При всех экспериментах, производившихся с мостовыми, их было, во-первых, совершенно недостаточно: даже перед Первой мировой войной замощено в Москве было всего 67 улиц, а в конце XIX века таковых было около пятидесяти. Во-вторых, там, где мостовые были, они отличались по большей части прескверным качеством. Доходило до того, что заезжие иностранцы спрашивали: «Почему Москву мостят камнем острием вверх?» — они были уверены, что это делается специально для каких-то тайных целей.
Вплоть до середины XIX века мощение входило в обязанность домовладельцев, а те справлялись с этой повинностью как бог на душу положит. Где-то отмостка была получше, где-то похуже; встречались и хозяева, которые по ночам тихонько воровали булыжник из мостовой соседа, чтобы залатать прорехи в собственном мощении. В результате большинство улиц, даже Тверская, изобиловало ямами. Полиция обязана была следить за мощением, но вовремя данная взятка часто способна была закрыть ей глаза на любую неисправность. Особенно плохи были мостовые перед церквами и казенными зданиями, и здесь даже полиция была бессильна. Если к плохому мощению добавить традиционную «горбатость» проезжей части (чтобы вода лучше стекала), то нетрудно себе представить, в какой ад превращалась езда по таким мостовым. Извозчичьи пролетки прыгали по камням и выбоинам и летали по ухабам, так что иногда у пассажиров возникало что-то вроде морской болезни. Велик и реален был и риск вылететь на ходу из экипажа.
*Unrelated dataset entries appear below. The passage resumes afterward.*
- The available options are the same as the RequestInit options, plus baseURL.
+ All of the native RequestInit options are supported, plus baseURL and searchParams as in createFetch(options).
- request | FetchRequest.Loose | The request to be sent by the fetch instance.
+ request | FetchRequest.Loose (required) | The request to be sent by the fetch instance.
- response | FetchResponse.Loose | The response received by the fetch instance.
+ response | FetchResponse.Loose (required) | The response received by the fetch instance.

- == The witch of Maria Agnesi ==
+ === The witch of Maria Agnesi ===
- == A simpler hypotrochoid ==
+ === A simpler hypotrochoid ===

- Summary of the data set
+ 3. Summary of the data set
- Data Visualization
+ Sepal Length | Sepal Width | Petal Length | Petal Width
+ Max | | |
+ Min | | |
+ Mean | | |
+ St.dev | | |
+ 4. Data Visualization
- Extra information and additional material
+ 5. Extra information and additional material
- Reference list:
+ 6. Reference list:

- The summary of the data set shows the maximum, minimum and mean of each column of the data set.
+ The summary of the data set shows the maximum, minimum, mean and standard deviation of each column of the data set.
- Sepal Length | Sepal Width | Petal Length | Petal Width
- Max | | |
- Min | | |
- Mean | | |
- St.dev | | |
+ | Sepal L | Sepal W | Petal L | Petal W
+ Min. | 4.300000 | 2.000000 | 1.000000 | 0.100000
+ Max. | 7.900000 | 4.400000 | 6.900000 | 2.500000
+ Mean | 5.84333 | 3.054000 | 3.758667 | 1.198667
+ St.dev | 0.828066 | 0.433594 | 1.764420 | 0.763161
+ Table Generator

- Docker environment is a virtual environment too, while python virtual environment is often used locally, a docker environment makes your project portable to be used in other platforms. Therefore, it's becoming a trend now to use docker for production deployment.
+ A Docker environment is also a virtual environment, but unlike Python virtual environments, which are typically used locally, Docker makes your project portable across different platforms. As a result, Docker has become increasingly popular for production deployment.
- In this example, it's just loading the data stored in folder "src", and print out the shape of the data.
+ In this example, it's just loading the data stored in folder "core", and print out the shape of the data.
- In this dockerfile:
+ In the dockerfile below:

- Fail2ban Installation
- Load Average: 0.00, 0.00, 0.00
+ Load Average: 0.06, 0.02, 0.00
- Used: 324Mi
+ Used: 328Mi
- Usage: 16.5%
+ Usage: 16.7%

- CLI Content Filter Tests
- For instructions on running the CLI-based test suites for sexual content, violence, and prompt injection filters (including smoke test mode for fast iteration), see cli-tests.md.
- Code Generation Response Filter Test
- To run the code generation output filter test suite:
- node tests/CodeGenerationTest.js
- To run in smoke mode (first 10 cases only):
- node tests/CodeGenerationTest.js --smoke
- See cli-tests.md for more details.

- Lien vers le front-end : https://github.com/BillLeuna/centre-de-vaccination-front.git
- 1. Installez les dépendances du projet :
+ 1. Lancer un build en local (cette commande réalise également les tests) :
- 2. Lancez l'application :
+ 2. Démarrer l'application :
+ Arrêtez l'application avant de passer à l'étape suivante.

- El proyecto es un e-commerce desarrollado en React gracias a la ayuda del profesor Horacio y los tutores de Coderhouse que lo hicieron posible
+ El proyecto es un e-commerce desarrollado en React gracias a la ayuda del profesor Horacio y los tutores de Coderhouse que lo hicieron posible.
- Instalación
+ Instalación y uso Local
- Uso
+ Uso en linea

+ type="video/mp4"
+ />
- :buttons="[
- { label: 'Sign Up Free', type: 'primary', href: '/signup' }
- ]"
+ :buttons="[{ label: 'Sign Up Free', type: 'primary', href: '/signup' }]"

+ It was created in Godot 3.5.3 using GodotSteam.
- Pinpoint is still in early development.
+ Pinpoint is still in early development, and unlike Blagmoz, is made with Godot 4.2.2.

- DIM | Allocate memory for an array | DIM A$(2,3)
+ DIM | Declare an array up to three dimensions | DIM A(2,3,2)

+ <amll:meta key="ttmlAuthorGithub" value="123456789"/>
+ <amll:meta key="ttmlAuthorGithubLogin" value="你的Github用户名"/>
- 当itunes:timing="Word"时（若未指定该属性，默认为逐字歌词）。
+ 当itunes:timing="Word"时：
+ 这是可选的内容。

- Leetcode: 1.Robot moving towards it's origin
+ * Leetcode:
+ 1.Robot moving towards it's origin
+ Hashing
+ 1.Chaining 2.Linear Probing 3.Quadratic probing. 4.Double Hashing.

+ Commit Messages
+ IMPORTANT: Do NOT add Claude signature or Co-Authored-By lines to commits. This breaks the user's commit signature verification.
Очистка мостовых от снега и льда также входила в обязанность домовладельцев или, скорее, их дворников, но и здесь далеко не все были исправны, и зимой ухабистость улиц даже возрастала. Там же, где хорошо убирали, могли возникнуть иные проблемы: «Если затем (после уборки) не было снегопада, то тяжелые полозья саней царапали по булыжнику, и тяжелые возы застревали, особенно при подъеме в гору»[83]. Весной наступала распутица и длилась, в зависимости от погоды, иной раз до шести недель, и наиболее благоразумные из московских обывателей, если позволяли жизненные обстоятельства, старались в это время вообще не покидать домов.